__Data for this task__:
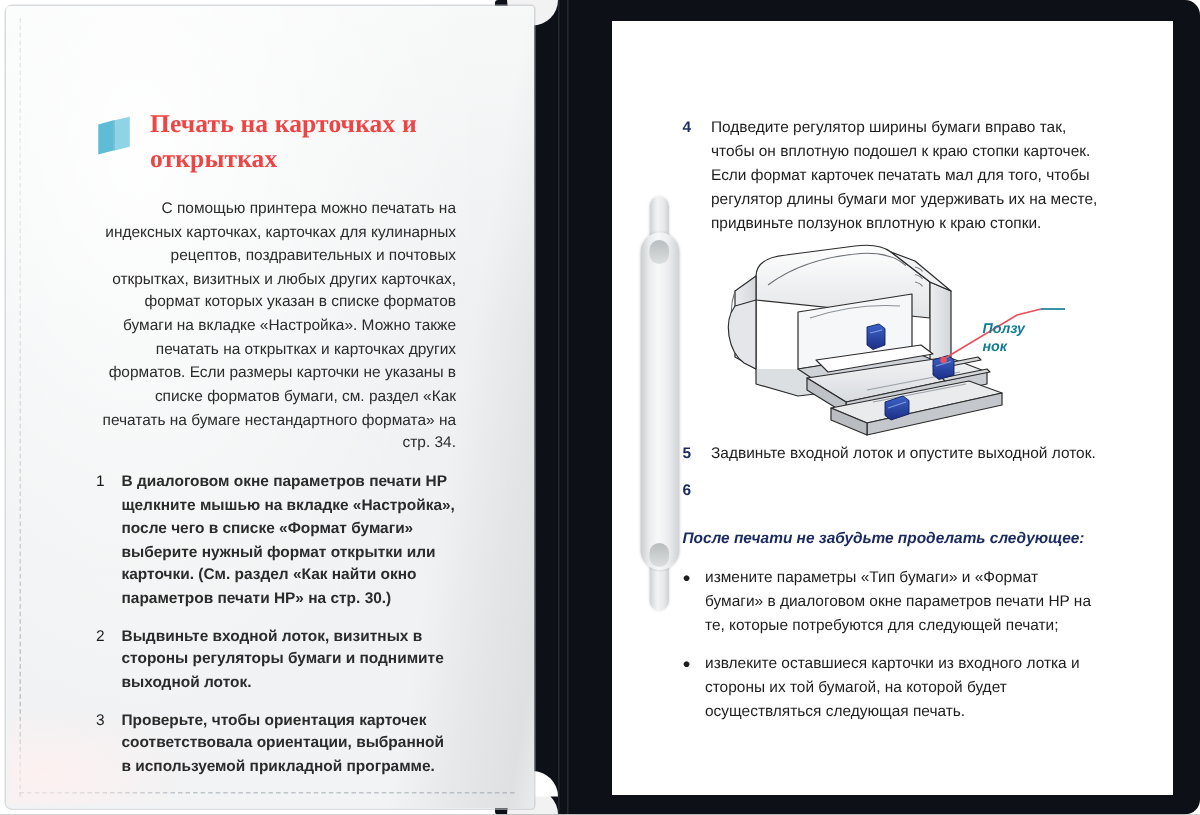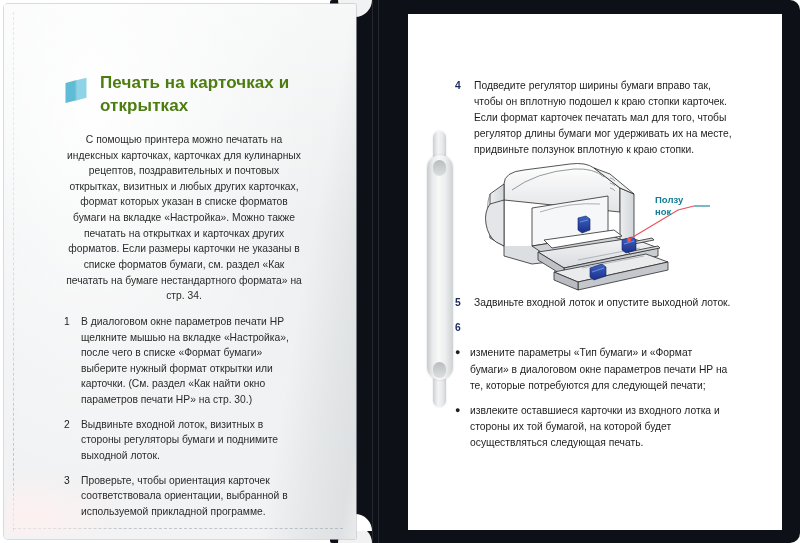"Печать на карточках и открытках" .page-title { color: #4d7c0f -> #ef4444; font-family: none -> Liberation Serif, serif }
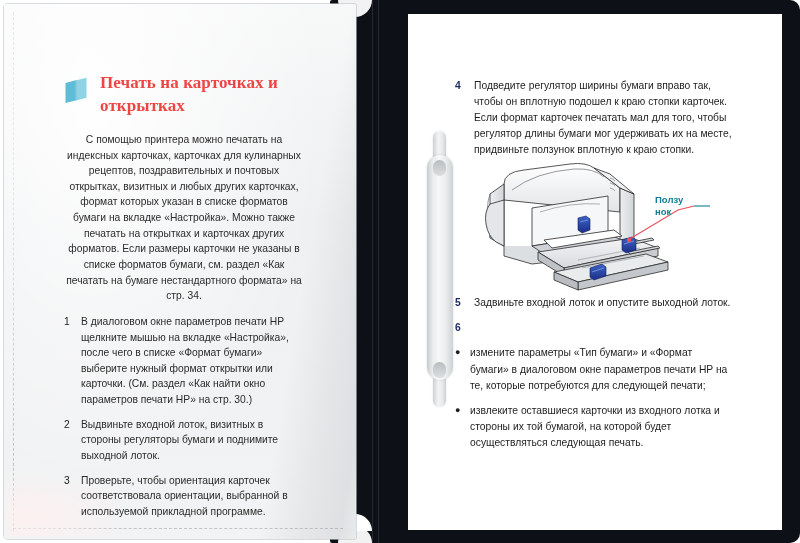"С помощью принтера можно печатать" .body-para { text-align: center -> right }
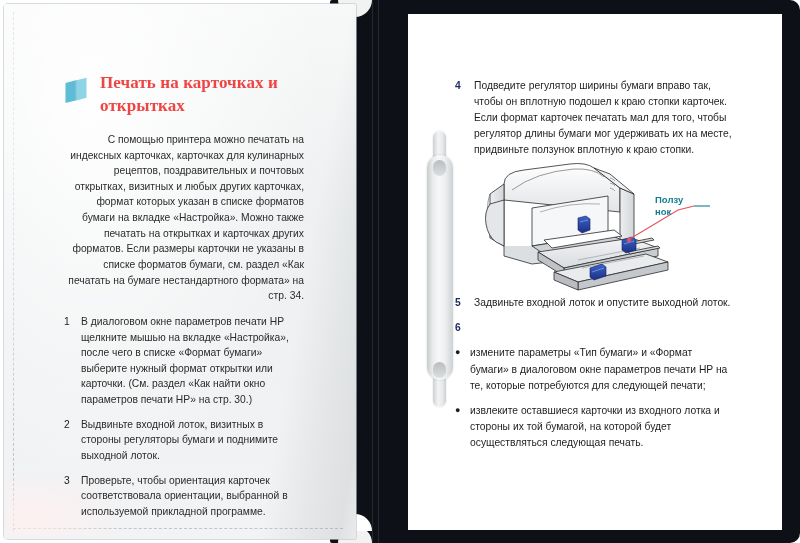"Ползу" .callout-label { font-style: none -> italic; top: 194px -> 214px }
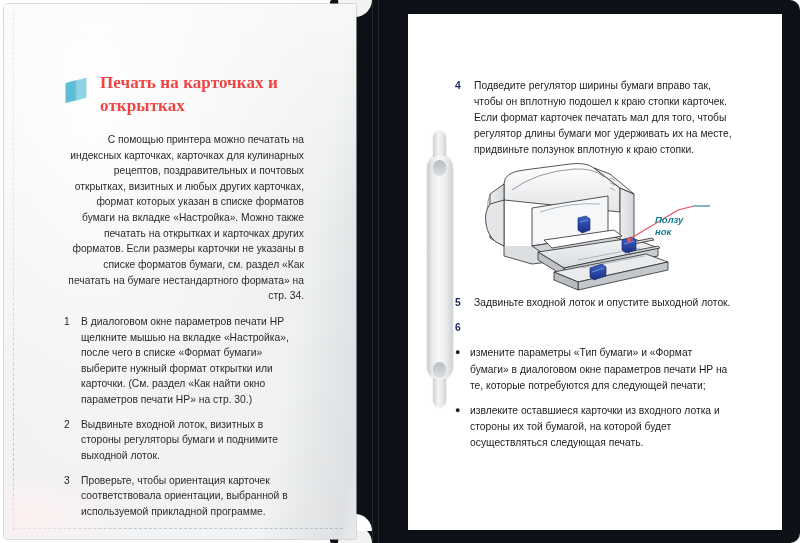"В диалоговом окне параметров печати" .step-body p:last-child { font-weight: none -> bold }
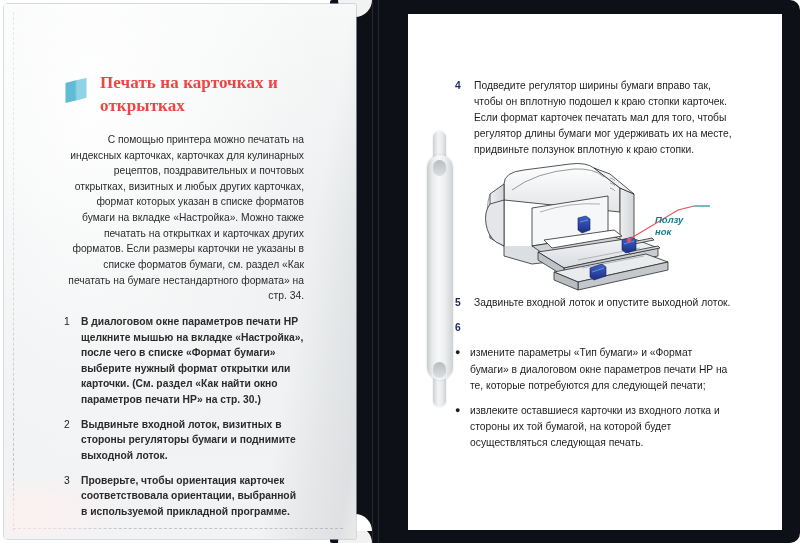"После печати не забудьте проделать" div.rnote { html: none -> <div>После печати не забудьте проделать следующее:</div> }
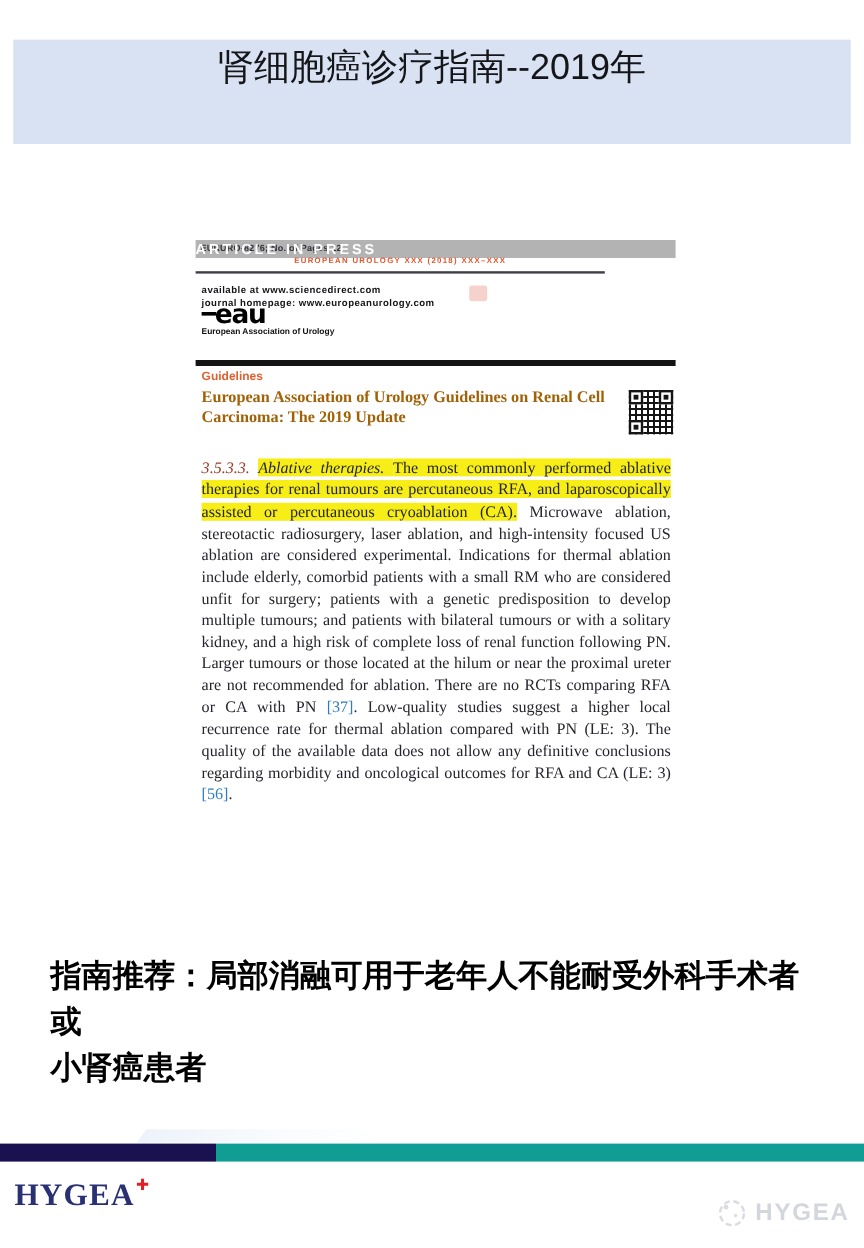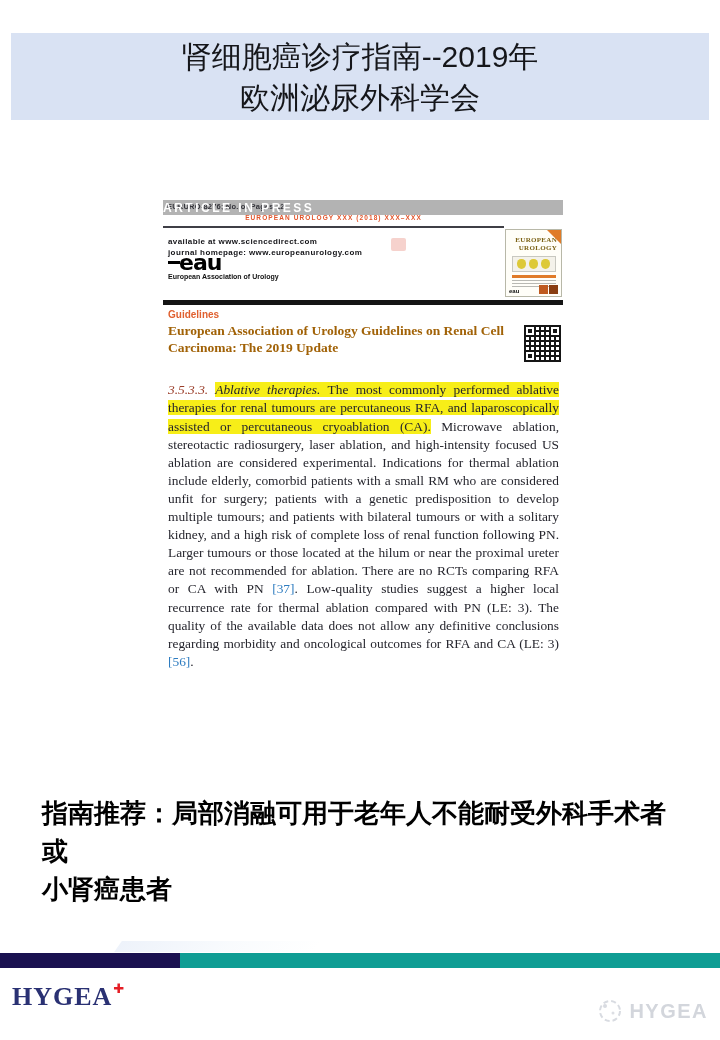"欧洲泌尿外科学会" div { html: <div>欧洲泌尿外科学会</div> -> none }
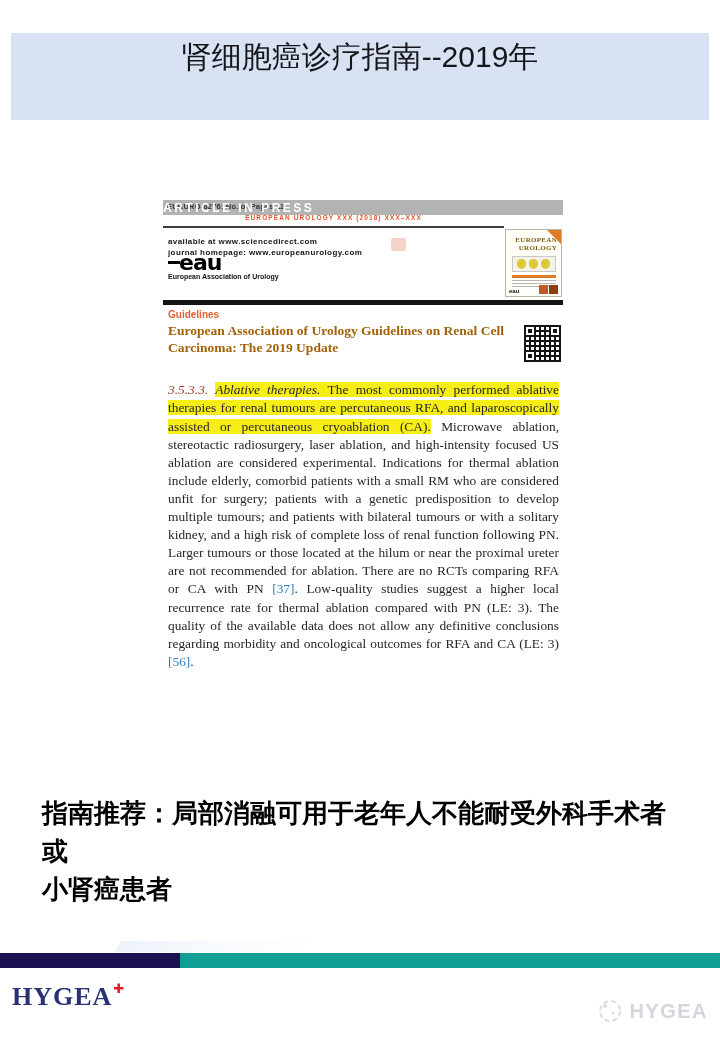"EUROPEAN" div.cover { html: <div> <div></div> <div> <div>EUROPEAN</div> <div>UROLOGY</div> </div> <div> <span></span> <span></span> <span></span> </div> <div></div> <div></div> <div> <span>eau</span> <span> <span></span> <span></span> </span> </div> </div> -> none }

__Activity__: Each line from the one with "html: none ->" through the final line of the records must be copied exactly, with no pictures and no additional lines.

__Solution__:
"После печати не забудьте проделать" div.rnote { html: none -> <div>После печати не забудьте проделать следующее:</div> }
"欧洲泌尿外科学会" div { html: <div>欧洲泌尿外科学会</div> -> none }
"EUROPEAN" div.cover { html: <div> <div></div> <div> <div>EUROPEAN</div> <div>UROLOGY</div> </div> <div> <span></span> <span></span> <span></span> </div> <div></div> <div></div> <div> <span>eau</span> <span> <span></span> <span></span> </span> </div> </div> -> none }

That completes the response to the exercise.